» **Work to be completed**:
Go line by line through the entries below and copy those containing the string "none".

» **Exercise input**:
»»
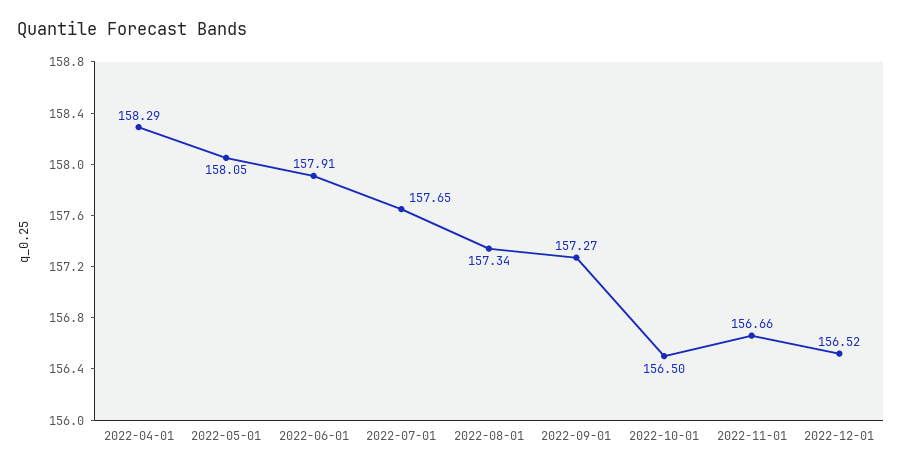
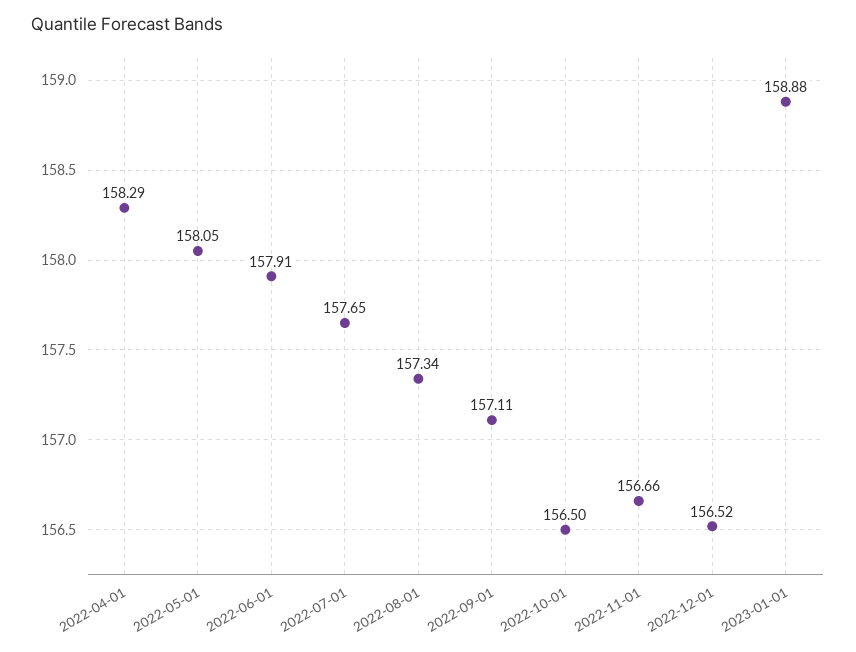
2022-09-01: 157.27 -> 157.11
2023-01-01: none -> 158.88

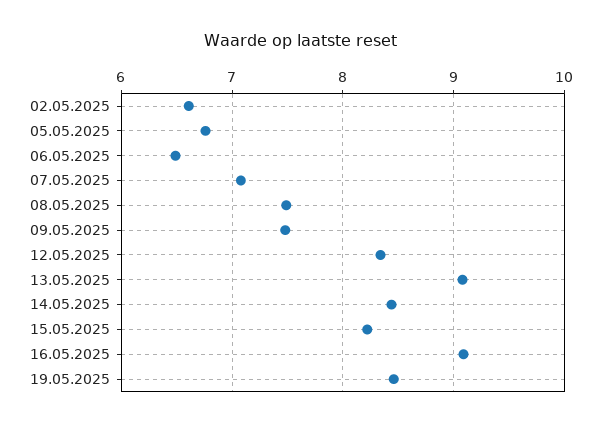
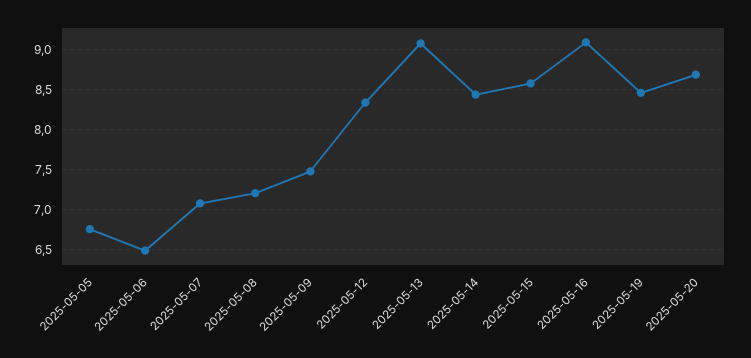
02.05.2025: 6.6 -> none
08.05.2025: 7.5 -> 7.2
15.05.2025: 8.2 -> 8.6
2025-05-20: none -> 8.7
««
» **Final answer**:
2023-01-01: none -> 158.88
02.05.2025: 6.6 -> none
2025-05-20: none -> 8.7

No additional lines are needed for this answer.